We thank the reviewer for this question about study aspects and evaluation. We have clarified the definition of "Study Aspect" in the revised manuscript (Lines 108-112). During dataset construction, our LLM-based annotator examines each sentence in a paper to determine if it serves as a source of information for each study aspect. This is a many-to-many relationship - a sentence can cover multiple study aspects or none, and a study aspect can be covered by multiple sentences or none.
The accuracy of these annotations is rigorously validated in Section 3.4. Through statistical hypothesis testing, we demonstrate that our LLM annotator performs comparably to Ph.D. students in biomedical sciences when aligning sentences with study aspects. This statistical validation is a key methodological contribution of our work.
During model evaluation, the tested models do not see any study aspects (line 146) - they are tasked only with retrieving sentences that provide relevant evidence for the given hypothesis.

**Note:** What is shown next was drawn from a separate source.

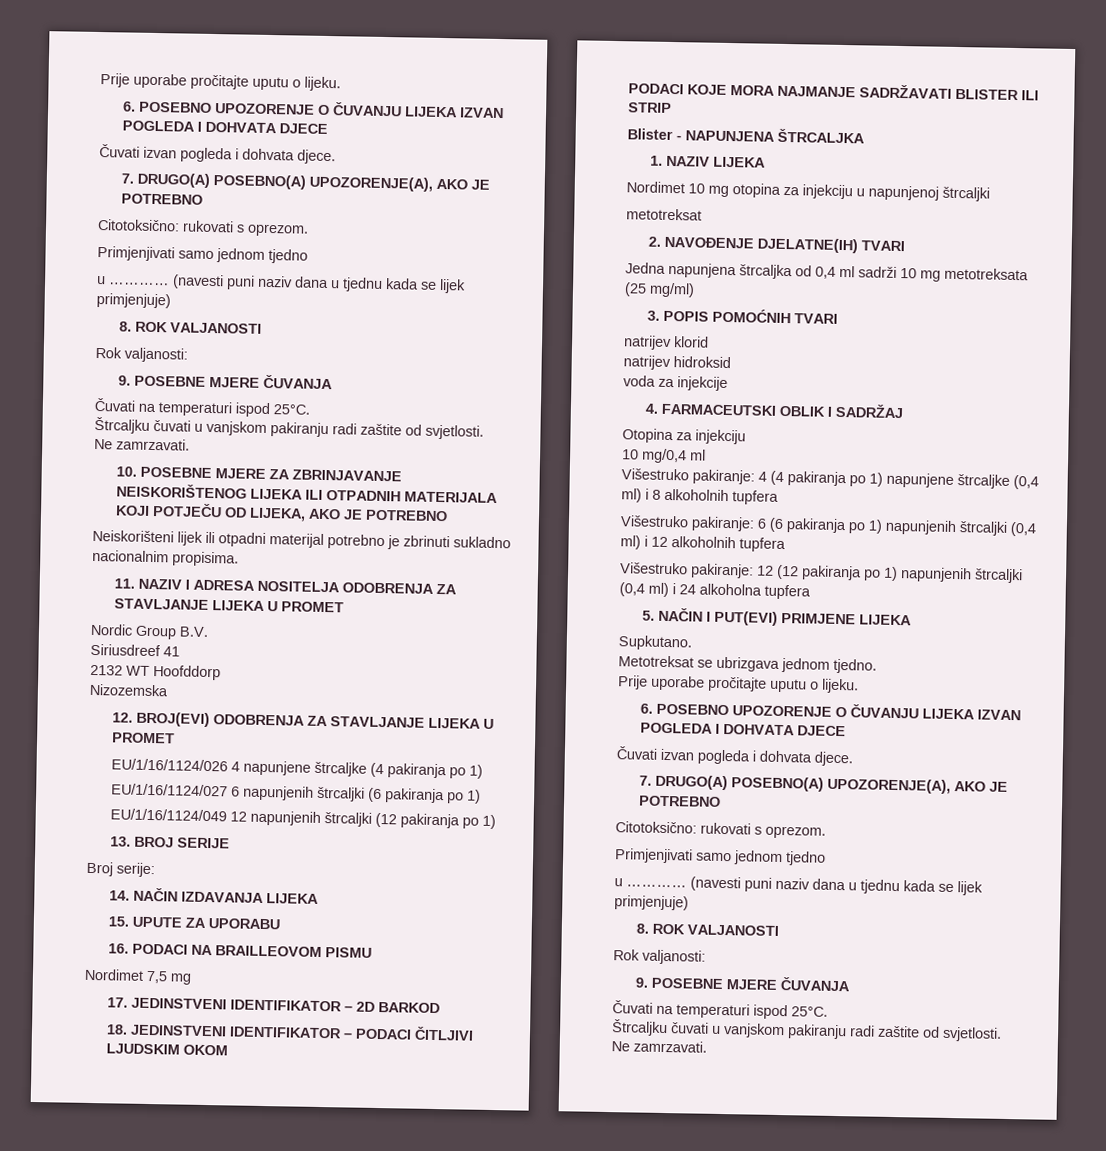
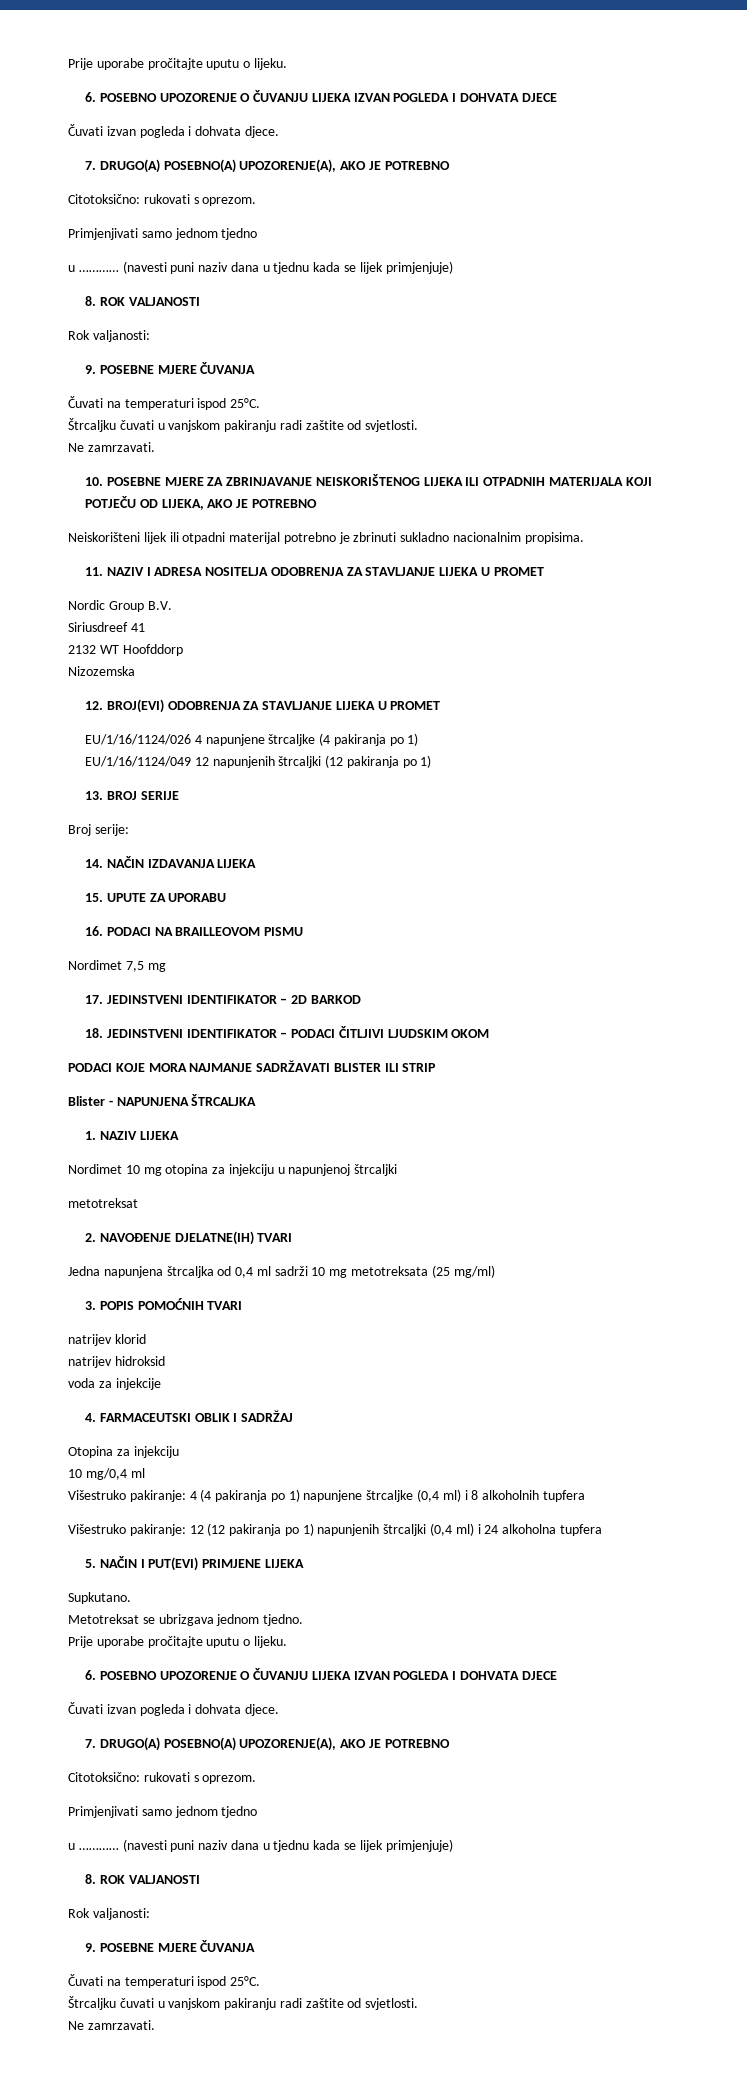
- EU/1/16/1124/027 6 napunjenih štrcaljki (6 pakiranja po 1)
- Višestruko pakiranje: 6 (6 pakiranja po 1) napunjenih štrcaljki (0,4 ml) i 12 alkoholnih tupfera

The study aspects, which are derived from expert-written summaries, serve as our ground truth for evaluation. A model's Aspect Recall (line 156-160) score increases when its retrieved sentences cover more unique study aspects, reflecting its ability to identify evidence for the hypothesis.
“Based on the task definition, the hypothesis is given. However, this may not be the case in the real world. It would be nice to see these tested models' sensitivity to the modified (paraphrasing) hypothesis.”
We have revised our introduction to better explain how our task aligns with real-world systematic review practices (line 29-38). In systematic reviews, the hypothesis is always pre-defined and remains fixed throughout the review process - this is a fundamental principle of systematic review methodology. We refer the reviewer to the Cochrane Handbook (https://training.cochrane.org/handbook/current/chapter-01), which is the authoritative guide for systematic review procedures.
To address the reviewer's specific concern about hypothesis sensitivity, we conducted additional experiments testing model performance across different paraphrased versions of the hypotheses. Paraphrases were generated by four different models (GPT-4o, Claude 3.5 Sonnet, Llama3-70B, Llama3-8B). The results for the Results Evidence Retrieval @Optimal task are presented below:
| Model | Original Hypothesis | GPT-4o Paraphrased Hypothesis | Claude Paraphrased Hypothesis | Llama3_70B Paraphrased Hypothesis | Llama3_8B Paraphrased Hypothesis |
|---|---|---|---|---|---|
| GPT-4o | 52.6 | 49.9 | 51.7 | 50.8 | 50.3 |
| Claude3-Opus | 51.7 | 44.6 | 41.9 | 43.3 | 43.9 |
| GritLM | 18.9 | 22.8 | 19.4 | 20.8 | 19.1 |
| OpenAI Embedding | 19.1 | 19.1 | 18.1 | 19.7 | 18.3 |
As shown in the table, paraphrasing does not change the performance of most models, though there is an observable decrease for Claude3-Opus. We have added a section regarding models’ sensitivity to paraphrased hypothesis in Appendix E.
“The difference between EvidenceBench and EvidenceBench-100k is unclear (seems with or without human validation?)”
EvidenceBench (426 instances) has expert-validated hypotheses and annotations, while EvidenceBench-100k (107k instances) uses the same annotation pipeline but without individual expert validation. EvidenceBench-100k is designed specifically as a large-scale resource for model fine-tuning, and its effectiveness is demonstrated through successful fine-tuning experiments in Section 5.1 and Table 5(b).
“The authors exclude figure and table, which might be very relevant and important for the proposed task.”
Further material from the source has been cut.